Para ir à escola gastávamos uma hora de caminhada. O chão de terra batida virava asfalto, capim, asfalto, terra batida outra vez. Os calçados lustrados com graxa preta cobriam-se de um pó seco, amarelado. No caminho atravessávamos uma linha de trem em curva. Coração aos pulos, silêncio, ouvidos a esperar, trec-trec, trec-trec, trec-trec.
Ao ouvir o ruído próximo, recuávamos dois passos para ver o bicho de ferro passar. Um vento quente varria nossos rostos afogueados. Afastado o perigo, pulávamos os trilhos e seguíamos, mochila às costas, o futuro a nos empurrar.
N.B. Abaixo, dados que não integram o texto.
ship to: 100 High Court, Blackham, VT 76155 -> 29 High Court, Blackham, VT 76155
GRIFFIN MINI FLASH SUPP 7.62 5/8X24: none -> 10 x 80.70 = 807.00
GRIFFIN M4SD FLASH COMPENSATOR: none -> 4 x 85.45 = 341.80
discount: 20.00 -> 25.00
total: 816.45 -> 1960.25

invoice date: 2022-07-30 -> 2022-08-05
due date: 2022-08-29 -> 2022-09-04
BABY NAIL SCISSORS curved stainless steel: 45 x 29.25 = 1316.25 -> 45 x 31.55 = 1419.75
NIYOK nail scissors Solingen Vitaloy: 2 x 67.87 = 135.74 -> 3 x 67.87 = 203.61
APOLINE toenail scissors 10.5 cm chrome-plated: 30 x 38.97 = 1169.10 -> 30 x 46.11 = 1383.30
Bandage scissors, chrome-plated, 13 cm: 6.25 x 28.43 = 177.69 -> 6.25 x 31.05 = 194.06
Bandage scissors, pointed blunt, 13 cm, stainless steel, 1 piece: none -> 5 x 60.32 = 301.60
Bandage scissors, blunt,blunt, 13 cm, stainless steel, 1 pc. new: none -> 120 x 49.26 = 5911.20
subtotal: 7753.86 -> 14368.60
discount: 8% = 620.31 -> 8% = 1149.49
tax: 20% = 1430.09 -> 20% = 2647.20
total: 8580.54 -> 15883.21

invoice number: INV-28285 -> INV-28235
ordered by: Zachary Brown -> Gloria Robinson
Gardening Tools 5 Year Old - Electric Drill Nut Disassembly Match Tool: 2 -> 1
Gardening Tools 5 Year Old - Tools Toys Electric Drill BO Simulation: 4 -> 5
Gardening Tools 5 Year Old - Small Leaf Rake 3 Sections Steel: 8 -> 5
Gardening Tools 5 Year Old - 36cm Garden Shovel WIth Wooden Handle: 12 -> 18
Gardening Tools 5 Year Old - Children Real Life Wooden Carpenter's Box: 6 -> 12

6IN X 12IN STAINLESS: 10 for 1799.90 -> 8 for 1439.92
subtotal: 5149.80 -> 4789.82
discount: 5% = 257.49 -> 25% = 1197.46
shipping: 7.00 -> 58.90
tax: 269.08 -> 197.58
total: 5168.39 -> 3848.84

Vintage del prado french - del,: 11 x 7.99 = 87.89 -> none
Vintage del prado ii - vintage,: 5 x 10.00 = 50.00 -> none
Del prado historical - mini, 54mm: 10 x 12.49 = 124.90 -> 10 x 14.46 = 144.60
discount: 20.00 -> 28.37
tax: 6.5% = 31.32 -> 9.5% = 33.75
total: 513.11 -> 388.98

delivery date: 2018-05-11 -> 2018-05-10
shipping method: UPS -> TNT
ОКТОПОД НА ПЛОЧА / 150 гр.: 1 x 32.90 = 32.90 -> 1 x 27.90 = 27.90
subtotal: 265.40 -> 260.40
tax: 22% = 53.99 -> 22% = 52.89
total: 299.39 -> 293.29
Voltávamos, dependendo da época do ano, o céu claro ou escuro. Foi voltando, o dia claro, que me deparei com a exuberância de cores. Eram nuvens gigantescas no céu. Esparramavam beleza, perplexidade, coisas não materializadas ou ditas àquela criança em término de infância. Bastou um instante para o céu me revelar a importância do transitório, fazendo desaparecer o terror de bichos de ferro ou de qualquer espécie. Soube, foi me mostrado, da pequenez do humano, sua grandeza, do mistério do mundo, sua disponibilidade. A arte apresentou-se a mim.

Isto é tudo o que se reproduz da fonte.